Prompt
Whenever a line in the records below contains "Foot", pick it out.

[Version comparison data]
--- START ---
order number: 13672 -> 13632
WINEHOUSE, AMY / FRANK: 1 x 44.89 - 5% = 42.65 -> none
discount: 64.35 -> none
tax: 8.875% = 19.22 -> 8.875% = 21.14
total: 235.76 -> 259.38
--- END ---
--- START ---
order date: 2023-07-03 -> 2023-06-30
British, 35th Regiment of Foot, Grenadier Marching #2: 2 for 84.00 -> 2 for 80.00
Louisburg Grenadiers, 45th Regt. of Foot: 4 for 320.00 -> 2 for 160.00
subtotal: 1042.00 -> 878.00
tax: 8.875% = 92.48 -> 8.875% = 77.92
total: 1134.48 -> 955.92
--- END ---
Response to the task
British, 35th Regiment of Foot, Grenadier Marching #2: 2 for 84.00 -> 2 for 80.00
Louisburg Grenadiers, 45th Regt. of Foot: 4 for 320.00 -> 2 for 160.00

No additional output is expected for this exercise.